I unexpectedly received a grant (these days, almost nobody expects to get an NSF grant) and have been busy getting things underway. With only a year to show results, I decided it was better to scurry now than scramble later.
Anyway, life has returned to the usual degree of insanity, so I'm going to take a foray back into blogging. In the six months that the blog has been cooling, I have continued to monitor the blogosphere. And what I've seen has not been encouraging.
Despite several goalpost moves, time is running out on the thimerosal-causes-autism hypothesis. Autism numbers from the USDE and Cal DDS continue to rise in blatant disregard of several predictions from prominent mercury/autism spokespeople that autism numbers will be falling "in 2005", "in 2007" and "sometime real soon".
Anticipating the inevitable demise of the thimerosal-in-vaccines-causes-autism hypothesis, the promoters of mercury/autism are branching out. Their strategies to date (and I may have missed a few) are:
 Trace amounts of thimerosal remain in the vaccines -
This tactic has an almost homeopathic ring to it. According to its advocates, the trace amounts (nanograms) of thimerosal in vaccines are as effective at causing autism as the larger amount (micrograms) previously in vaccines. This ignores the fact that the amount of thimerosal in current vaccines is orders of magnitude lower than the amount children received in the 1960's and 1970's - before the "autism epidemic" started.
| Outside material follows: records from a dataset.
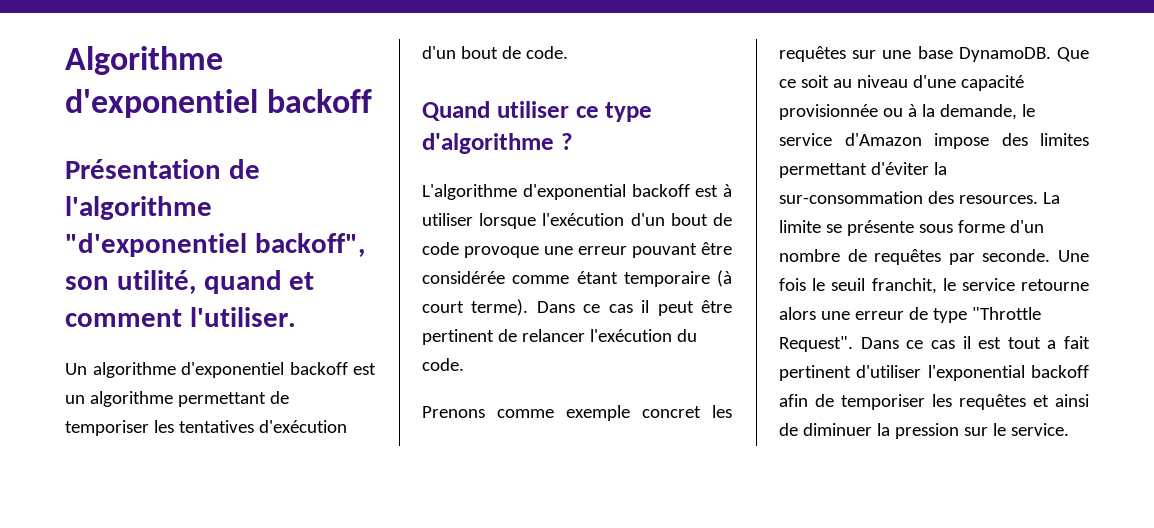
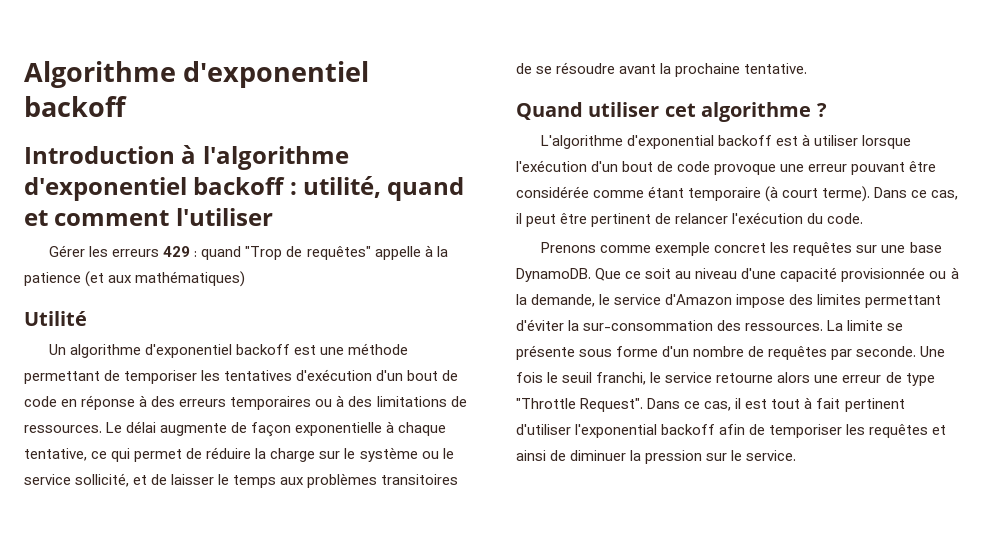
- Présentation de l'algorithme "d'exponentiel backoff", son utilité, quand et comment l'utiliser.
+ Introduction à l'algorithme d'exponentiel backoff : utilité, quand et comment l'utiliser
+ Gérer les erreurs 429 : quand "Trop de requêtes" appelle à la patience (et aux mathématiques)
+ Utilité
- Un algorithme d'exponentiel backoff est un algorithme permettant de temporiser les tentatives d'exécution d'un bout de code.
+ Un algorithme d'exponentiel backoff est une méthode permettant de temporiser les tentatives d'exécution d'un bout de code en réponse à des erreurs temporaires ou à des limitations de ressources. Le délai augmente de façon exponentielle à chaque tentative, ce qui permet de réduire la charge sur le système ou le service sollicité, et de laisser le temps aux problèmes transitoires de se résoudre avant la prochaine tentative.
- Quand utiliser ce type d'algorithme ?
+ Quand utiliser cet algorithme ?
- Dans ce cas il peut être pertinent de relancer l'exécution du code.
+ Dans ce cas, il peut être pertinent de relancer l'exécution du code.
- Que ce soit au niveau d'une capacité provisionnée ou à la demande, le service d'Amazon impose des limites permettant d'éviter la sur-consommation des resources.
+ Que ce soit au niveau d'une capacité provisionnée ou à la demande, le service d'Amazon impose des limites permettant d'éviter la sur-consommation des ressources.
- Une fois le seuil franchit, le service retourne alors une erreur de type "Throttle Request".
+ Une fois le seuil franchi, le service retourne alors une erreur de type "Throttle Request".
- Dans ce cas il est tout a fait pertinent d'utiliser l'exponential backoff afin de temporiser les requêtes et ainsi de diminuer la pression sur le service.
+ Dans ce cas, il est tout à fait pertinent d'utiliser l'exponential backoff afin de temporiser les requêtes et ainsi de diminuer la pression sur le service.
 It's the aluminium, formaldehyde, or other additives in the vaccines.
This is the old "bait and switch" tactic. They have no data to support their proposed link between thimerosal and autism, but they have created a public uproar about it. This strategy is an attempt to transfer the "buzz" they created about mercury to some other vaccine component.
It took years to put a stake through the heart of mercury/autism and it would take just as long to accumulate the data to refute the aluminium/autism hypothesis. This would be a tremendous waste of time and money, since there is even less reason to suspect that aluminium in vaccines can cause autism.
 Mercury from other sources is causing autism.
Considering the numerous studies that have shown that terrestrial mercury deposition is lower now than any time since the early 1960's, this is an obvious desperation shot. It is clearly aimed at the general public, rather than anyone in the scientific community, where it was dead on arrival. Mercury from power plants, crematoria or China are not going to push exposure above where it was in the 1960's (or 1880's), so this has no real hope of success.
 Data from USDE and Cal DDS are not valid.
This one is almost embarrassing, since it's what their opponents have been saying all along. However, there are a few arguments in the blogosphere from mercury/autism proponents that are using this line of "reasoning". Having used the USDE and Cal DDS data to support their "autism epidemic", they now argue that the same data source cannot show the expected decline. In other words, the data can only show a rise in autism prevalence, not a decline.
Of course, more than a few people have argued for years that the USDE and Cal DDS don't show anything useful about real autism prevalence - up or down. Now, having (ab)used the data to come up with an "autism epidemic", they argue that the data is no good. Amazing!
The insanity continues unabated. Risperidone is an evil pharmaceutical and Lupron is a wonder drug. Amazing. There are numerous studies showing that the former is a useful treatment for some children with autism and nothing except some wild (and nonsensical) supposition to support the latter. Yet parents are told to fear and shun "drugs" and treat their children with Lupron (not a drug?) instead.
I eagerly await the news that the "alternative" autism treatment community has found a single therapy without merit and abandoned it. But it hasn't happened yet. And I suspect that it will never happen.
Real medicine periodically finds therapies lacking and discards them. "Alternative" medicine appears to make no mistakes and adopts nothing but effective therapies. This would be in keeping with the larger-than-life superhuman nature of its practitioners, no doubt.
Creationism ("Intelligent Design")
Having undergone several painful and public drubbings, the Creationists have returned to their holes to lick their wounds. But, they will be back - count on it. In fact, they are already sending out some tentative feelers to see how they can get their religion back into the science classes. The first of these may be an attempt to cast "Darwinism" as a religious faith. Another is the portrayal of the recent court cases as attempts to "suppress scientific dissent".
In either case, we will have to remain vigilent against the intrusions of the creationists into the science classrooms. I have my own ideas, which I will in due course trot out for evaluation right here.
For the meanwhile, it's good to be back in the blogosphere.